EXERCISE DETAILS:
Count every line in this listing that has "title". Reply with only the total.

MATERIAL FOR THIS TASK:
"""
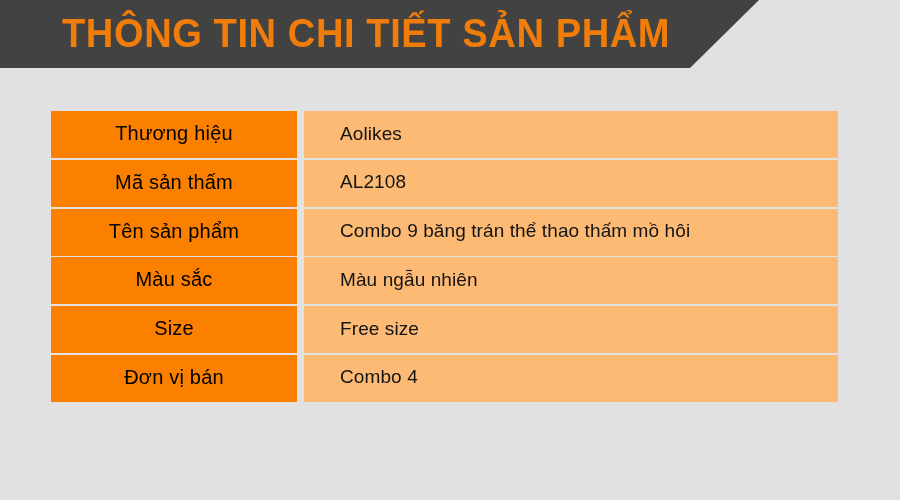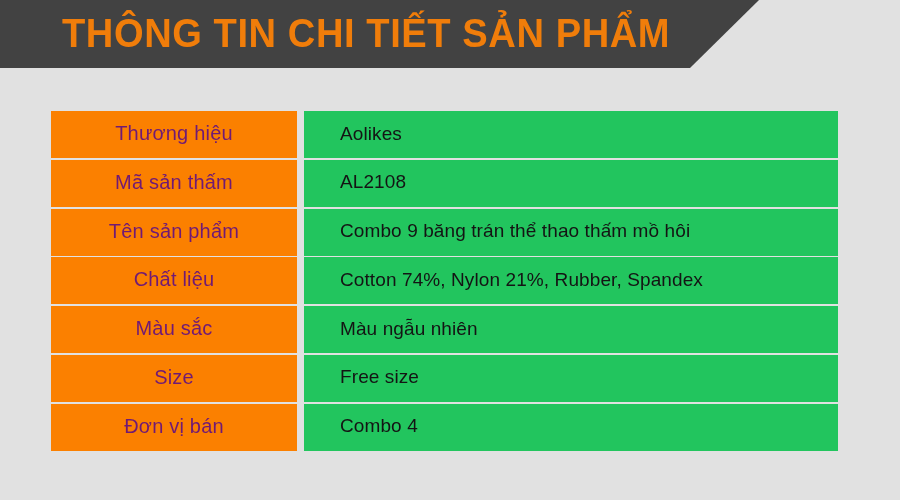--- a/index.html
+++ b/index.html
@@ -76,7 +76,7 @@
     width: 246px;
     flex: 0 0 246px;
     background: #fb8000;
-    color: #701a75;
+    color: #000000;
     display: flex;
     align-items: center;
     justify-content: center;

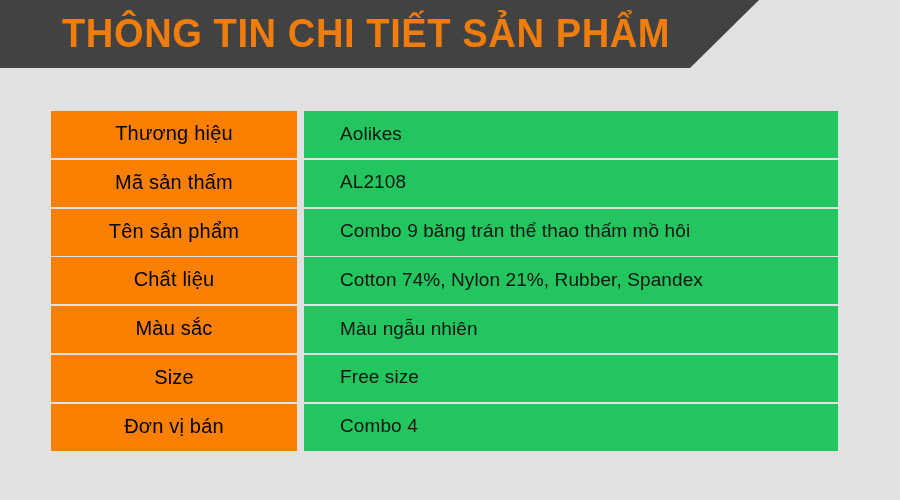--- a/index.html
+++ b/index.html
@@ -89,7 +89,7 @@
   .spec-value {
     flex: 1 1 auto;
     margin-left: 7px;
-    background: #22c55e;
+    background: #fdba74;
     color: #141414;
     display: flex;
     align-items: center;

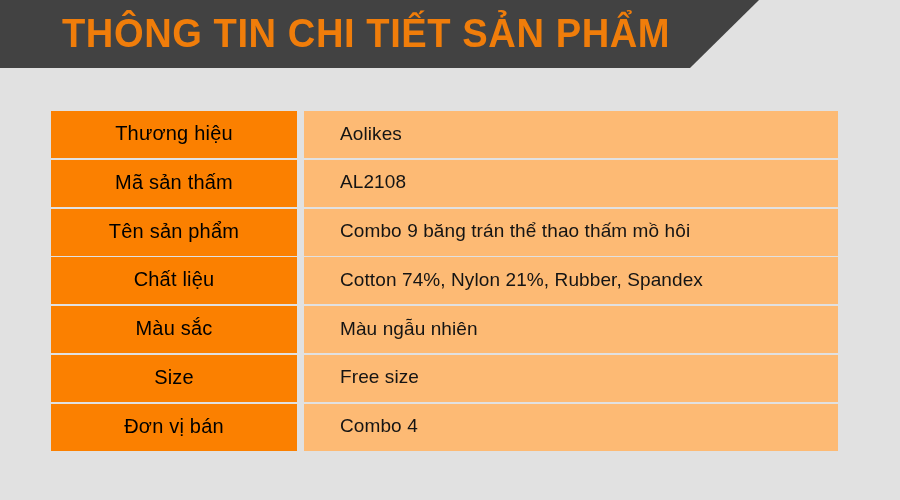--- a/index.html
+++ b/index.html
@@ -128,10 +128,6 @@
       <div class="spec-value">Combo 9 băng trán thể thao thấm mồ hôi</div>
     </div>
 
-    <div class="spec-row">
-      <div class="spec-label">Chất liệu</div>
-      <div class="spec-value">Cotton 74%, Nylon 21%, Rubber, Spandex</div>
-    </div>
 
     <div class="spec-row">
       <div class="spec-label">Màu sắc</div>

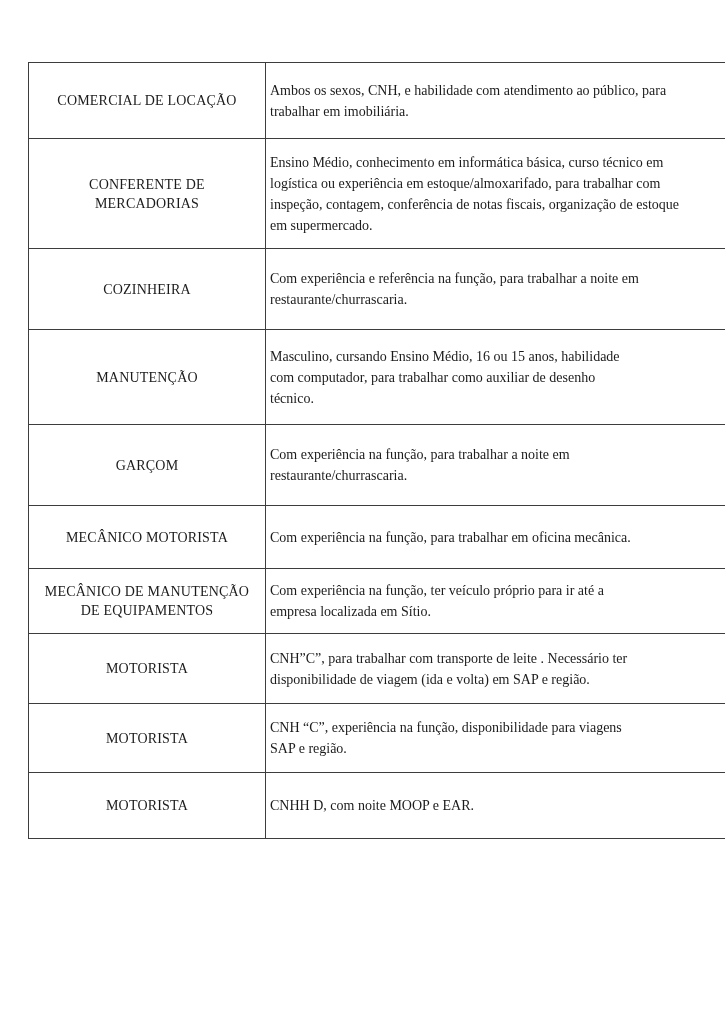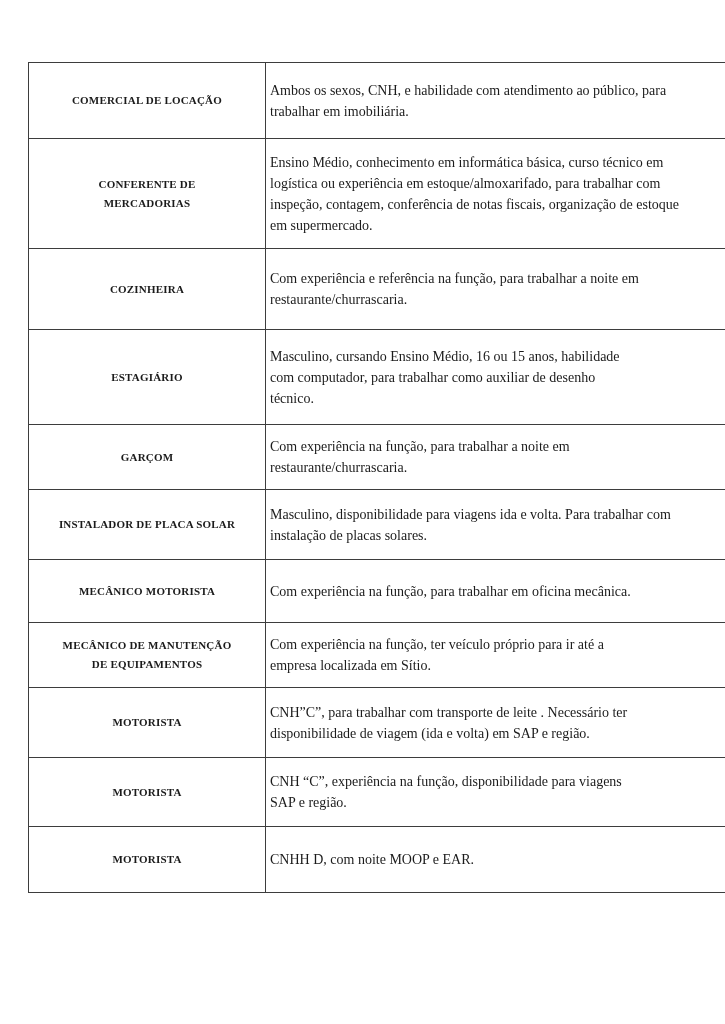--- a/index.html
+++ b/index.html
@@ -35,8 +35,8 @@
     padding: 0 1px;
   }
   .title-text {
-    font-weight: bold;
-    font-size: 11px;
+    font-weight: normal;
+    font-size: 14px;
     line-height: 19px;
     white-space: pre-line;
     letter-spacing: 0.2px;

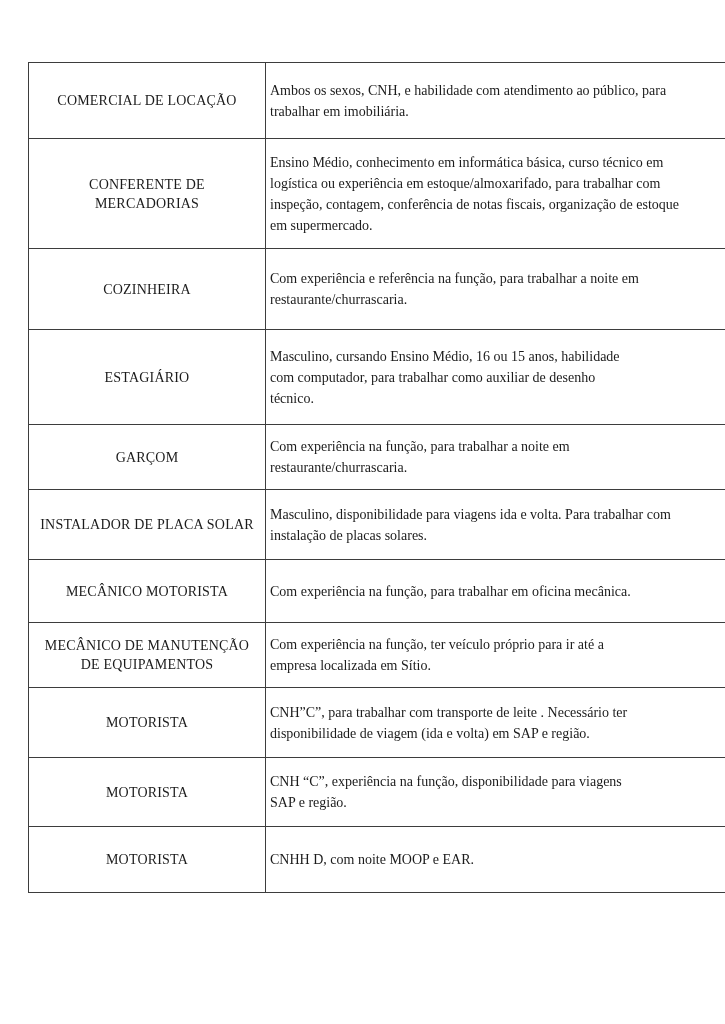--- a/index.html
+++ b/index.html
@@ -90,7 +90,7 @@
         </tr>
         <tr style="height: 95px;">
           <td class="title-cell">
-            <div class="title-text">ESTAGIÁRIO</div>
+            <div class="title-text">MANUTENÇÃO</div>
           </td>
           <td class="desc-cell">
             <div class="desc-text">Masculino, cursando Ensino Médio, 16 ou 15 anos, habilidade

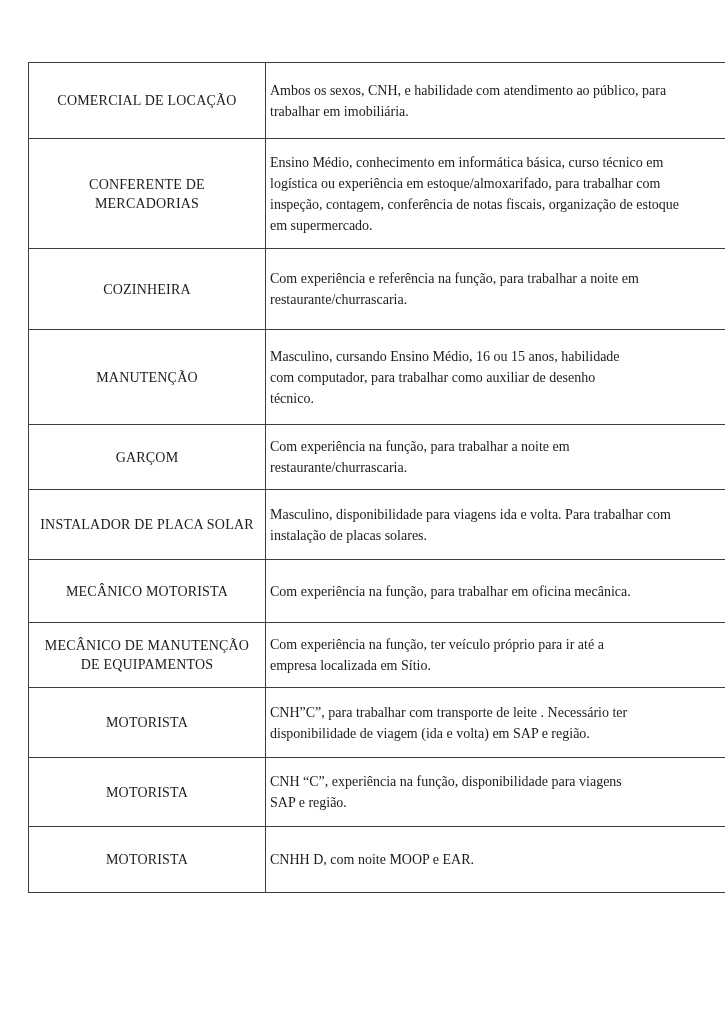--- a/index.html
+++ b/index.html
@@ -98,7 +98,7 @@
 técnico.</div>
           </td>
         </tr>
-        <tr style="height: 65px;">
+        <tr style="height: 81px;">
           <td class="title-cell">
             <div class="title-text">GARÇOM</div>
           </td>

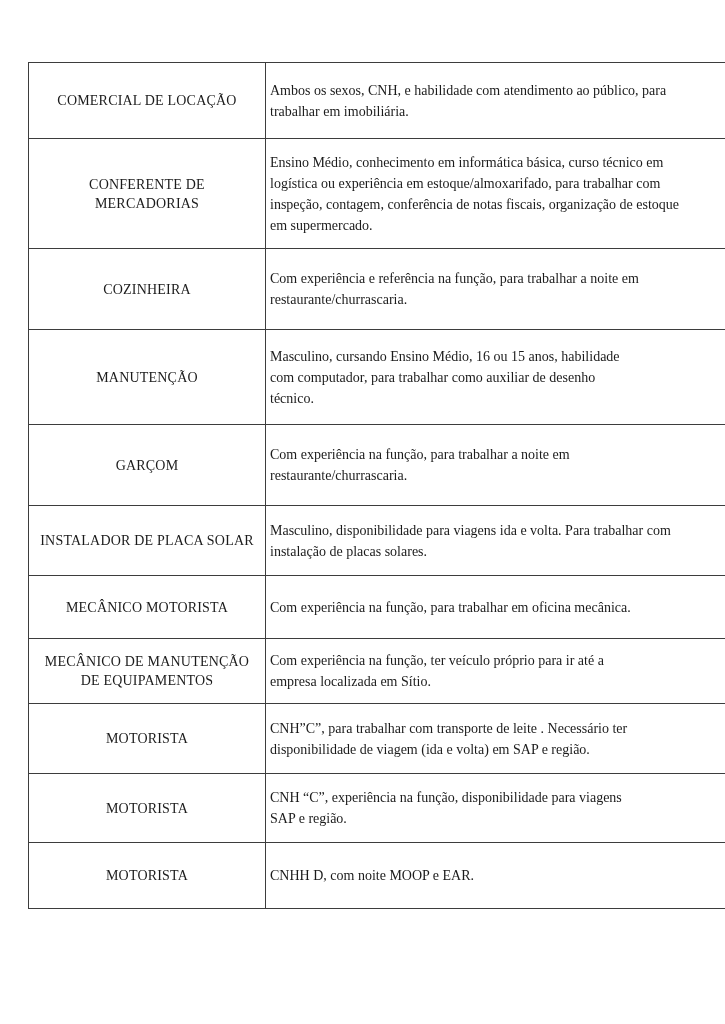--- a/index.html
+++ b/index.html
@@ -107,15 +107,6 @@
 restaurante/churrascaria.</div>
           </td>
         </tr>
-        <tr style="height: 70px;">
-          <td class="title-cell">
-            <div class="title-text">INSTALADOR DE PLACA SOLAR</div>
-          </td>
-          <td class="desc-cell">
-            <div class="desc-text">Masculino, disponibilidade para viagens ida e volta. Para trabalhar com
-instalação de placas solares.</div>
-          </td>
-        </tr>
         <tr style="height: 63px;">
           <td class="title-cell">
             <div class="title-text">MECÂNICO MOTORISTA</div>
"""
OUTPUT FOR THIS TASK:
10